Office workers wordlessly filled the streets, construction workers removed their hard hats and London’s famous black cabs pulled to the side of the road as Britain silently paid tribute to the victims of four terrorist bombs that struck a week ago Thursday.

Queen Elizabeth II stood motionless outside Buckingham Palace, and a crowd filled Trafalgar Square, where many could be seen wiping away tears and hanging their heads in prayer during the two-minute tribute that began at noon.

The silence was broken only by the tolling of Big Ben.

Remembrances also took place around the world — from terrorism-scarred sites in Madrid and the Indonesian resort island of Bali, to a British base in Afghanistan.

Authorities announced that the death toll from the July 7 subway and bus attacks had risen to 53, including the four suicide bombers.

In the northern city of Leeds, the home of at least two of the bombers, young Muslims paused in silence before speeches by local imam, a minister and community leaders.

Earlier, police searched yet another Leeds address in their hunt for anyone who aided the bombers. Authorities suspect the four didn’t work alone and that their collaborators or leader are likely still at large.

Prime Minister Tony Blair marked the silence in the garden of his official resident at 10 Downing St., where he hosted a reception for police officers receiving bravery awards not related to the bombings. In the House of Commons and the House of Lords, lawmakers broke off debates to join in the silence.

During the tribute, the usually thronging hordes of tourists outside Westminster Abbey also fell silent. Vehicles halted in the usually busy Parliament Square, as taxi drivers and other motorists ignored the green signals on traffic lights.

“As we stand together in silence, let us send a message to the terrorists — you will not defeat us and you will not break us,” said George Psaradakis, who was driving the double-decker bus that was bombed, killing 13 passengers.

Traffic pauses
Trucks, cars and mounted police all paused along the busy Euston Road outside King’s Cross station, where a memorial garden has been a focus of the city’s grief. Mayor Ken Livingstone laid a wreath there, and hundreds stood silently at the station near the worst of the attacks — a subway train bombing that killed at least 21 people.

At the British Open in St. Andrews, Scotland, an airhorn signaled suspension of play and Tiger Woods took off his hat, closed his eyes and bowed his head at the 14th hole.

British TV interrupted normal broadcasting to show photos of the aftermath of the bombings: soot-faced commuters fleeing in fear and paramedics tending to the injured.
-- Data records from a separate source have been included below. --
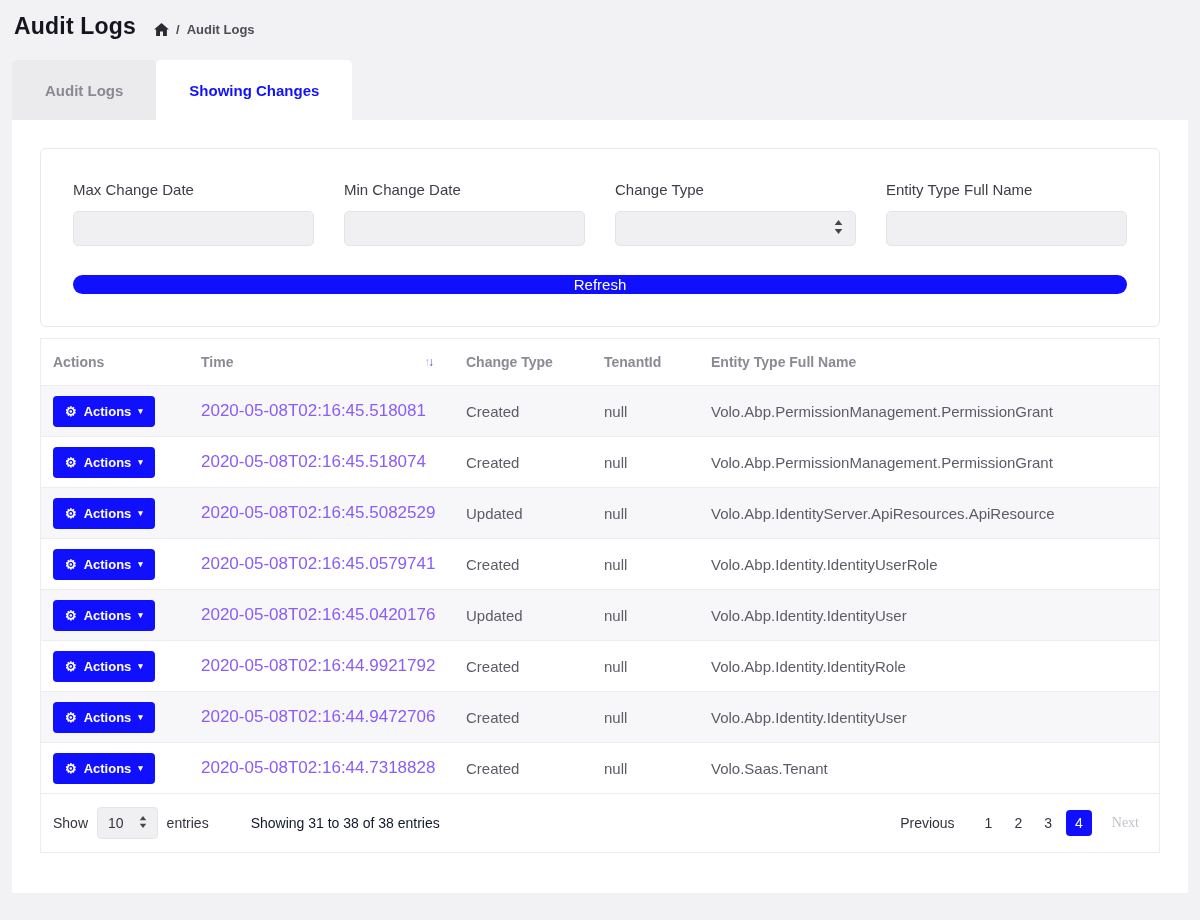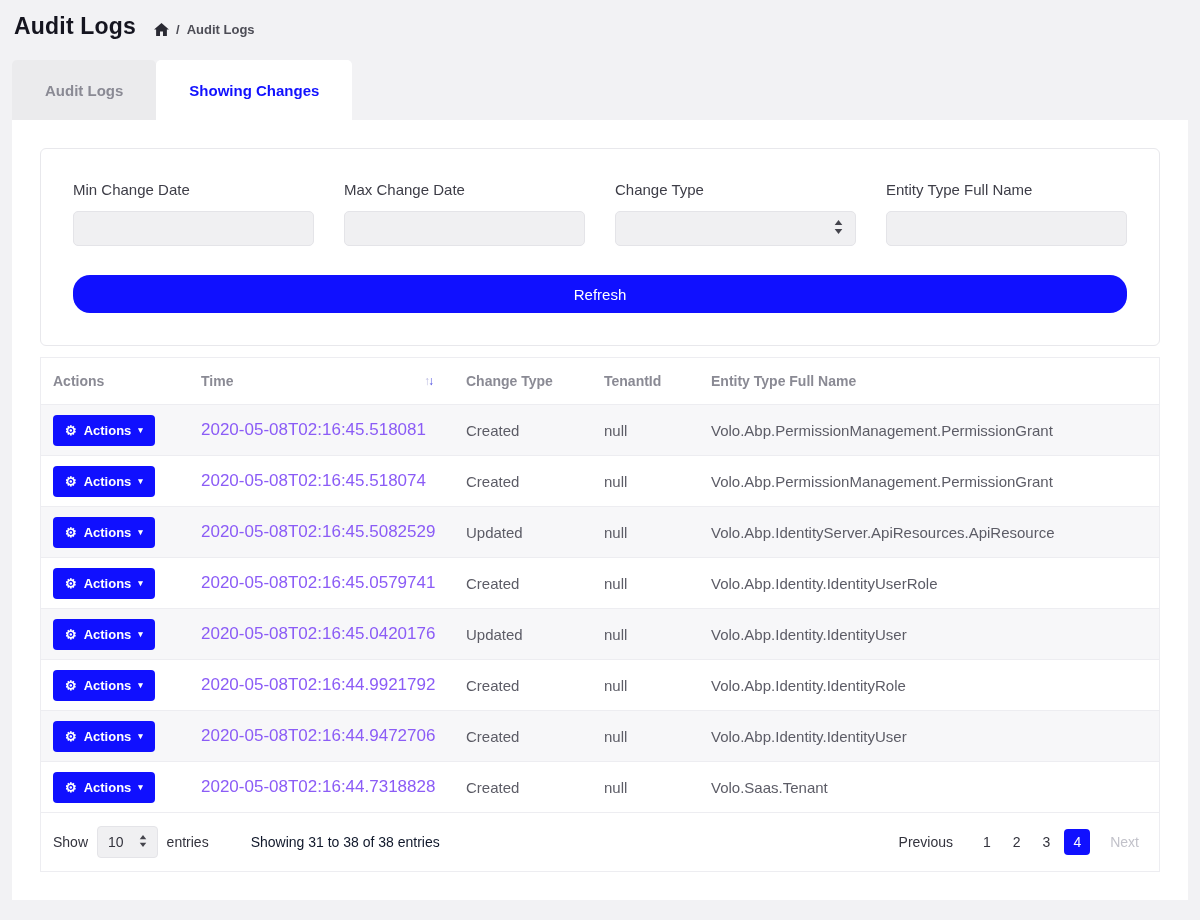"Min Change Date" div.filter-field { order: before "Max Change Date" -> after "Max Change Date" }
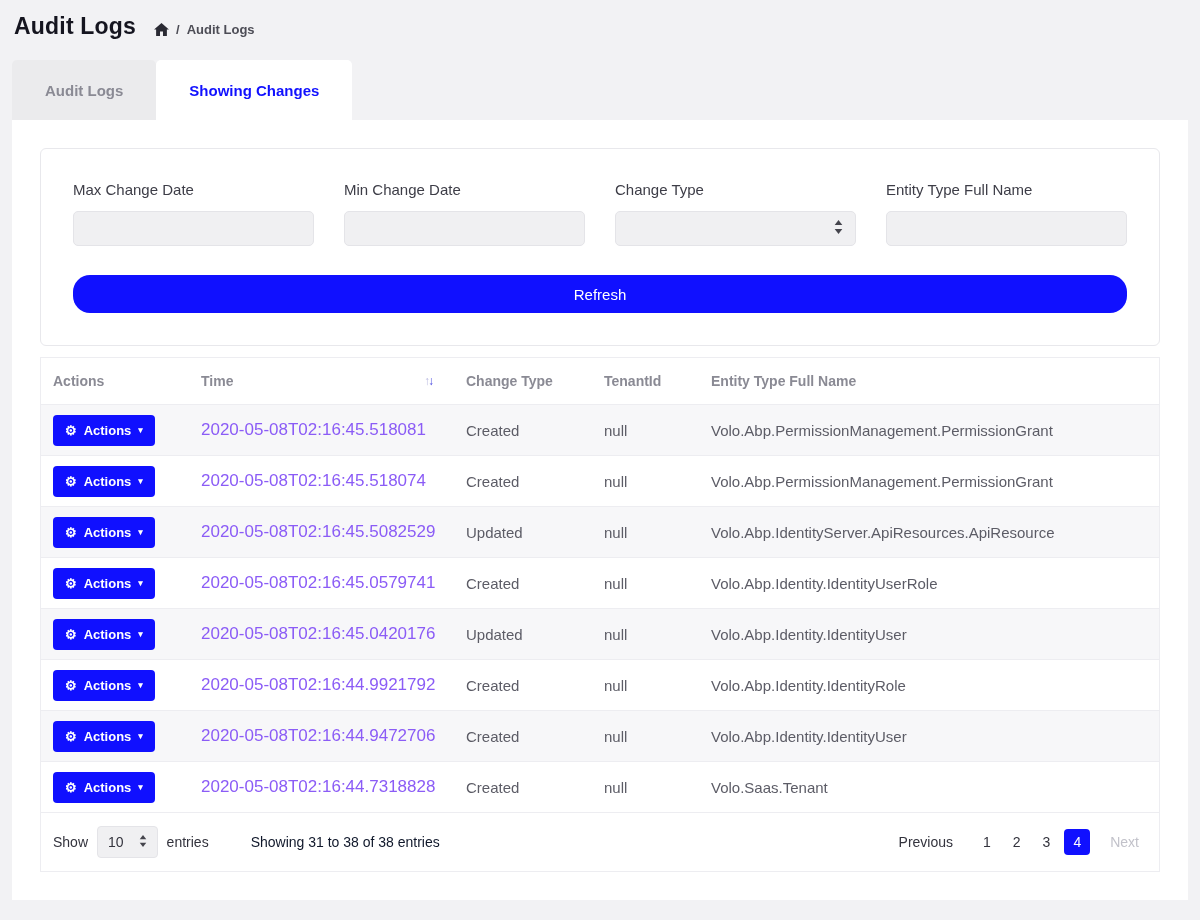"Refresh" .refresh-btn { height: 38px -> 19px }
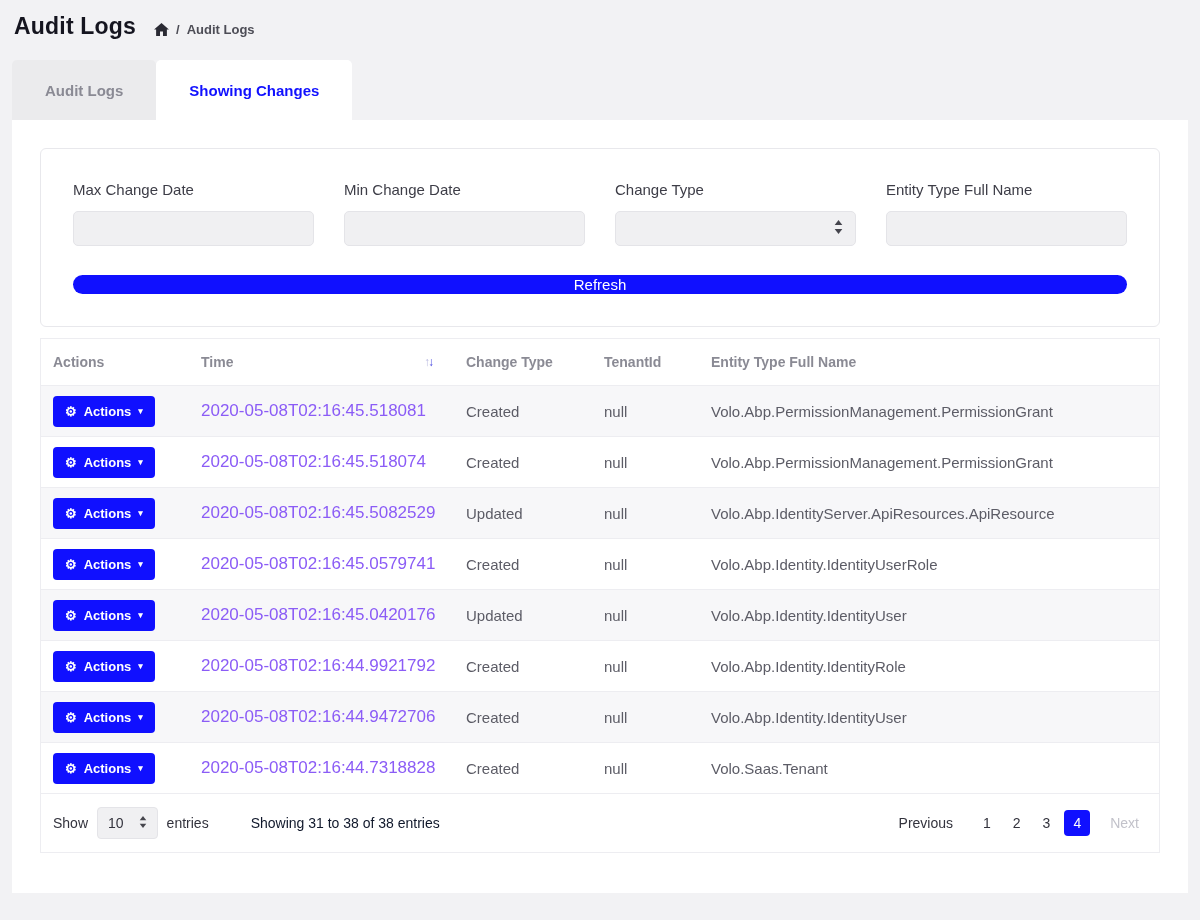"Next" .page-link.next { font-family: none -> Liberation Serif, serif }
People across Europe also paused. In Madrid, Spain, which was hit by al-Qaida-linked train bombings that killed 191 people last year, Mayor Alberto Ruiz Gallardon and other officials observed the silence in a plaza outside town hall.

Sirens wailed across Paris, with French President Jacques Chirac and visiting Brazilian President Luis Inacio Lula de Silva standing at attention outside the Elysee Palace.

First lady Laura Bush, touring Rwanda, paused with her daughter, Jenna, and Blair’s wife, Cherie, at a cemetery in Kigali to remember the London victims, as well as the nearly 500,000 Rwandans killed in a government-orchestrated massacre in 1994.

Hundreds gathered on Bali, where a 2002 terror attack claimed 202 lives. Residents and tourists held candles and bowed their heads at a vacant lot that once housed the two bombed nightclubs, said Bagiana Karang, a village chief in Kuta.

British, Afghan and American flags flew at half-staff at the main U.S. base in Kabul as about 200 U.S. and other troops stood silently for two minutes.

“When I got the awful news of the tragedy in London, I felt my own capital in Washington had been under attack,” said the top U.S. commander in Afghanistan, Lt. Gen. Karl Eikenberry.

About 100 British soldiers also stood in silence at nearby Camp Souter.

Pope Benedict XVI prayed for the victims at his vacation retreat in the Italian Alps, the Vatican said.

In Leeds, hundreds gathered in silence outside the Hamara Living Center, where one suspect counseled disabled youths.

“We condemn these terrorists and what they have done,” said Munir Shah, imam of the Stratford Street mosque near the Leeds neighborhood police were searching. “Islam does not agree or teach about the killing of innocent people.”